Quality of packing: Not ready for prime time. While the speakers were properly shrink-wrapped, the surrounding styro bits were helter-skelter and so crumbly that I had to really - um, blow the tweeters to prevent debris from migrating into the voice coils. We'll assume that Haigner will craft properly fitting carton inserts in the future.
Reusability of packing: Outer boxes were fine, it's the innards that need attention.
Ease of unpacking/repacking: Because of the above, a royal pain in the arse.
Condition of component received: Perfect.
Completeness of delivery: Spikes for the front.
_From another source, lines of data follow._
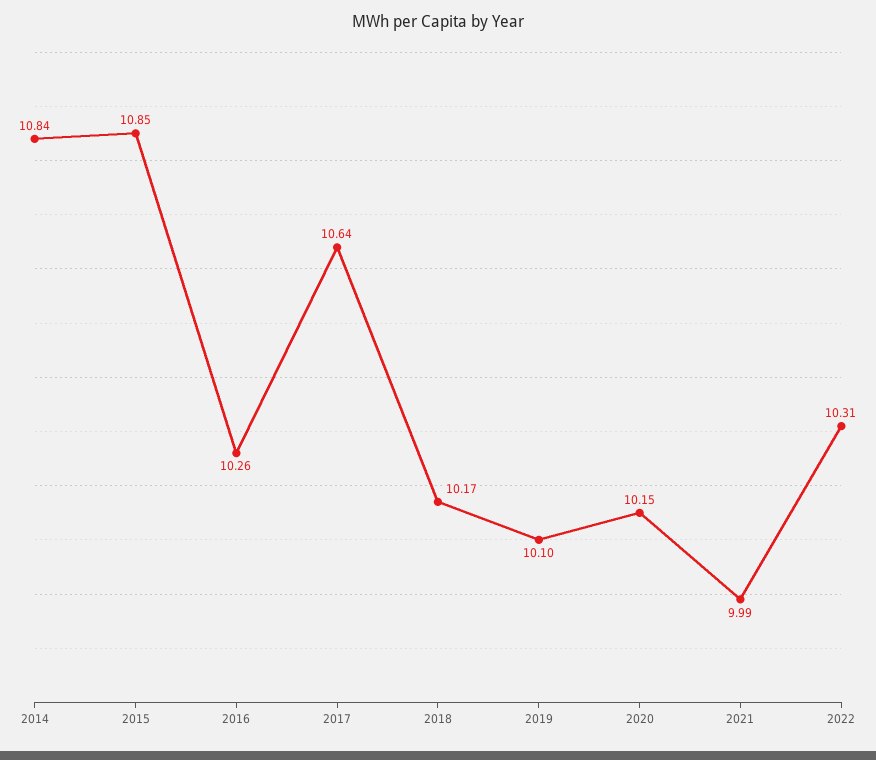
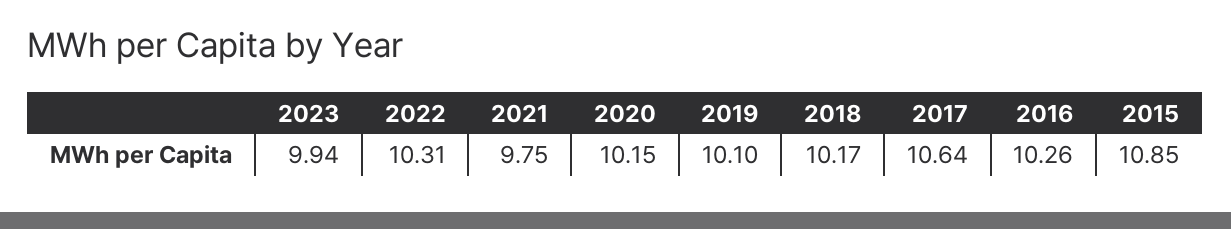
2014: 10.84 -> none
2021: 9.99 -> 9.75
2023: none -> 9.94

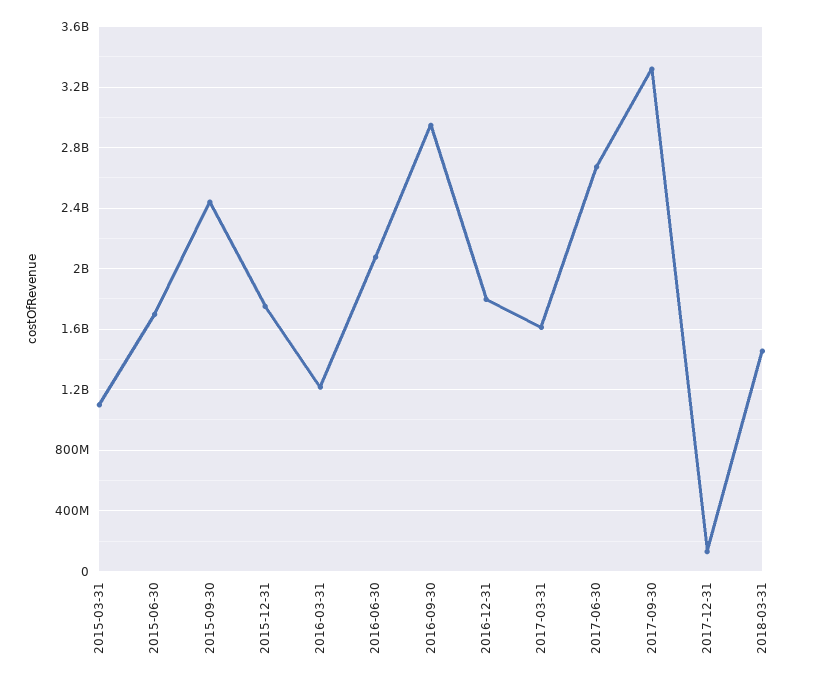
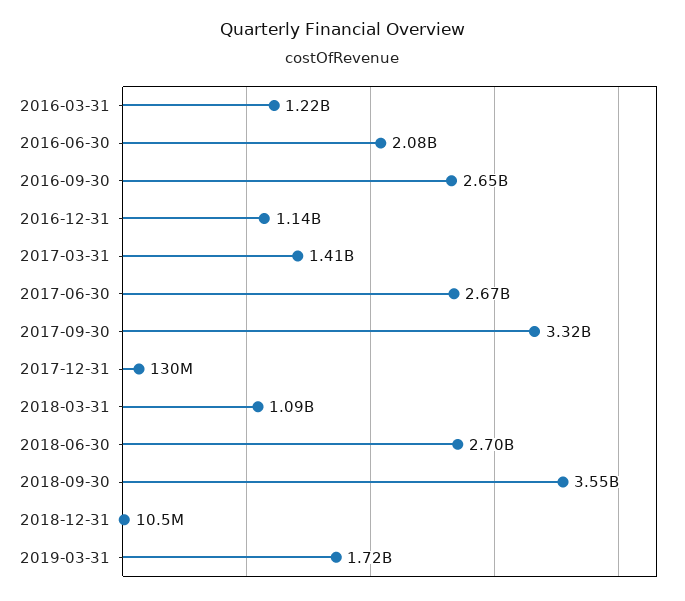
2015-03-31: 1100000000 -> none
2015-06-30: 1700000000 -> none
2015-09-30: 2450000000 -> none
2015-12-31: 1750000000 -> none
2016-09-30: 2950000000 -> 2650000000
2016-12-31: 1800000000 -> 1140000000
2017-03-31: 1600000000 -> 1410000000
2018-03-31: 1450000000 -> 1090000000
2018-06-30: none -> 2700000000
2018-09-30: none -> 3550000000
2018-12-31: none -> 10500000
2019-03-31: none -> 1720000000

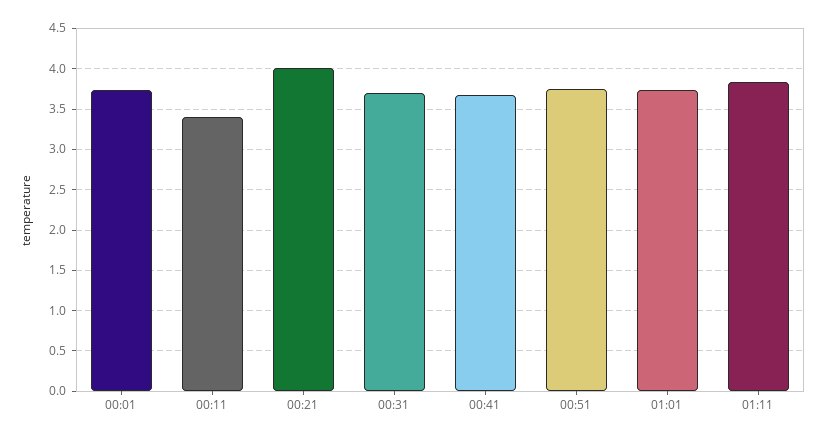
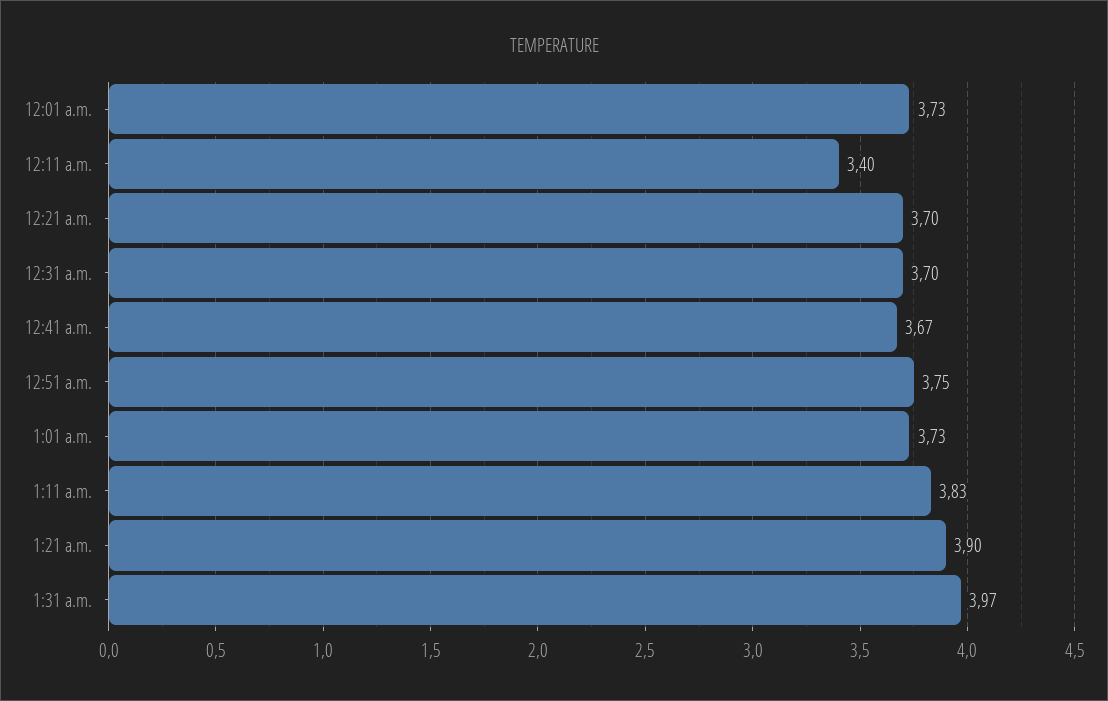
00:21: 4 -> 3.7
1:21 a.m.: none -> 3.9
1:31 a.m.: none -> 3.97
Quality of owner's manual: n/a
Website comments: Needs work.
Human interactions: Extremely forthcoming on all info requested. See SideBar commentary.
Pricing: A surprising value particularly considering dealer representation.
Final comments & suggestions: Binding posts and trim ring are already to-be-upgraded items so except for full-on production packaging, there's nothing else to mention.